Complexity of Possibly-gapped Histogram and Analysis of Histogram (ANOHT)

Without unrealistic continuity and smoothness assumptions on a distributional density of one dimensional dataset, constructing an authentic possibly-gapped histogram becomes rather complex. The candidate ensemble is described via a two-layer Ising model, and its size is shown to grow exponentially. This exponential complexity makes any exhaustive search in-feasible and all boundary parameters local. For data compression via Uniformity, the decoding error criterion is nearly independent of sample size. These characteristics nullify statistical model selection techniques, such as Minimum Description Length (MDL). Nonetheless practical and nearly optimal solutions are algorithmically computable.
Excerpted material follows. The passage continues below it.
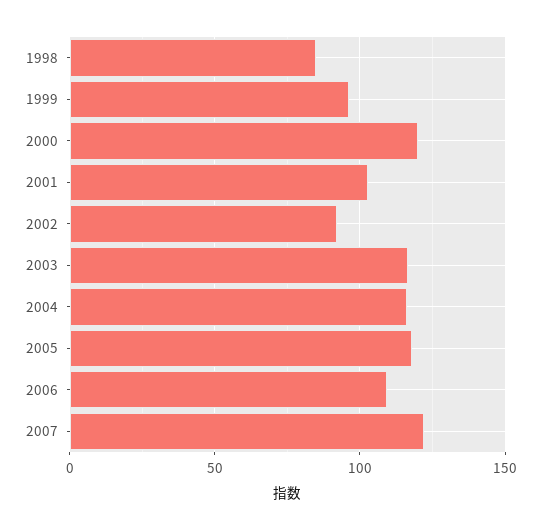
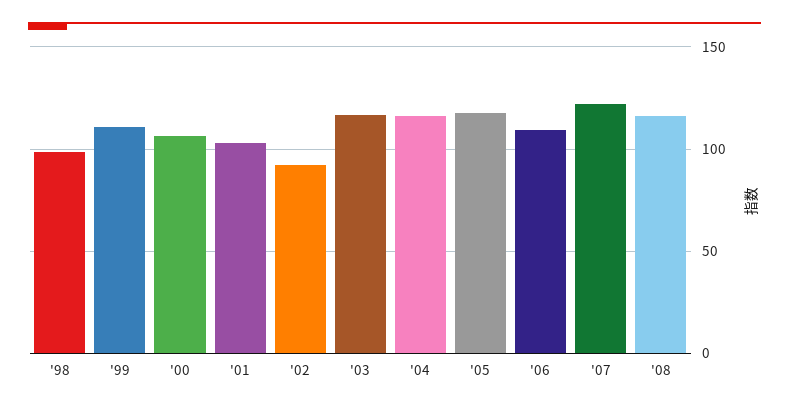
1998: 85 -> 100
1999: 95 -> 110
2000: 120 -> 105
'08: none -> 115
A data-driven algorithm is devised to construct such histograms along the branching hierarchy of a Hierarchical Clustering tree. Such resultant histograms naturally manifest data's physical information contents: deterministic structures of bin-boundaries coupled with stochastic structures of Uniformity within each bin. Without enforcing unrealistic Normality and constant variance assumptions, an application of possibly-gapped histogram is devised, called analysis of Histogram (ANOHT), to replace Analysis of Variance (ANOVA). Its potential applications are foreseen in digital re-normalization schemes and associative pattern extraction among features of heterogeneous data types. Thus constructing possibly-gapped histograms becomes a prerequisite for knowledge discovery, via exploratory data analysis and unsupervised Machine Learning.